#### [EXERCISE DETAILS]
Write out, word for word, every line from the one where "- 4. Python" occurs to the final line of the entries, and nothing beyond them.
SUPPLIED DATA START
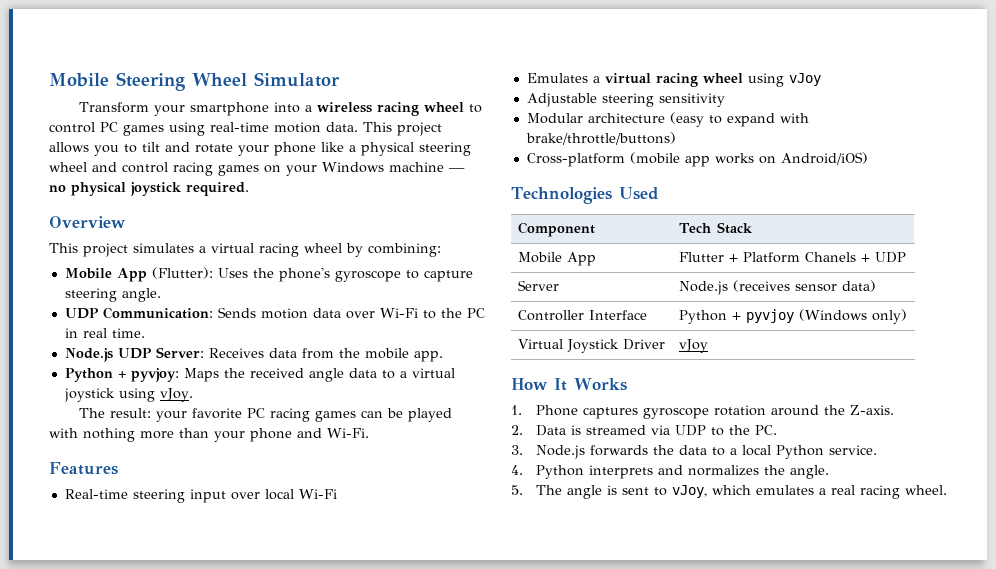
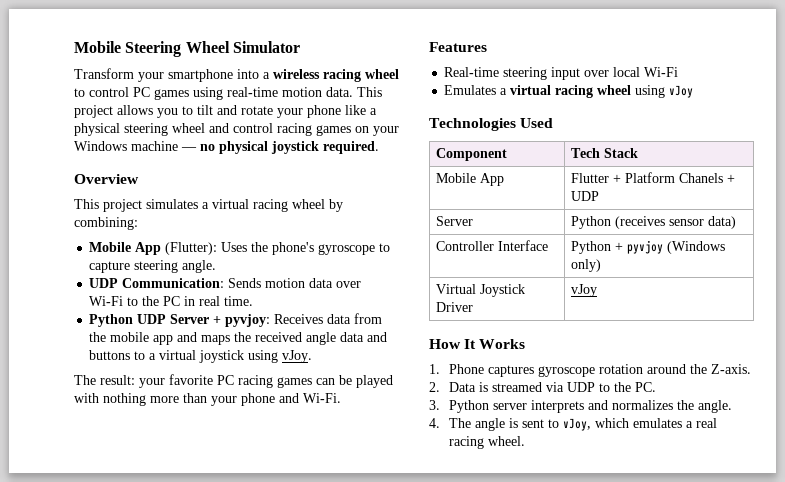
- Node.js UDP Server: Receives data from the mobile app.
- Python + pyvjoy: Maps the received angle data to a virtual joystick using vJoy.
+ Python UDP Server + pyvjoy: Receives data from the mobile app and maps the received angle data and buttons to a virtual joystick using vJoy.
- Adjustable steering sensitivity
- Modular architecture (easy to expand with brake/throttle/buttons)
- Cross-platform (mobile app works on Android/iOS)
- Server | Node.js (receives sensor data)
+ Server | Python (receives sensor data)
- 3. Node.js forwards the data to a local Python service.
- 4. Python interprets and normalizes the angle.
+ 3. Python server interprets and normalizes the angle.
- 5. The angle is sent to vJoy, which emulates a real racing wheel.
+ 4. The angle is sent to vJoy, which emulates a real racing wheel.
SUPPLIED DATA END
#### [ANSWER BOX]
- 4. Python interprets and normalizes the angle.
+ 3. Python server interprets and normalizes the angle.
- 5. The angle is sent to vJoy, which emulates a real racing wheel.
+ 4. The angle is sent to vJoy, which emulates a real racing wheel.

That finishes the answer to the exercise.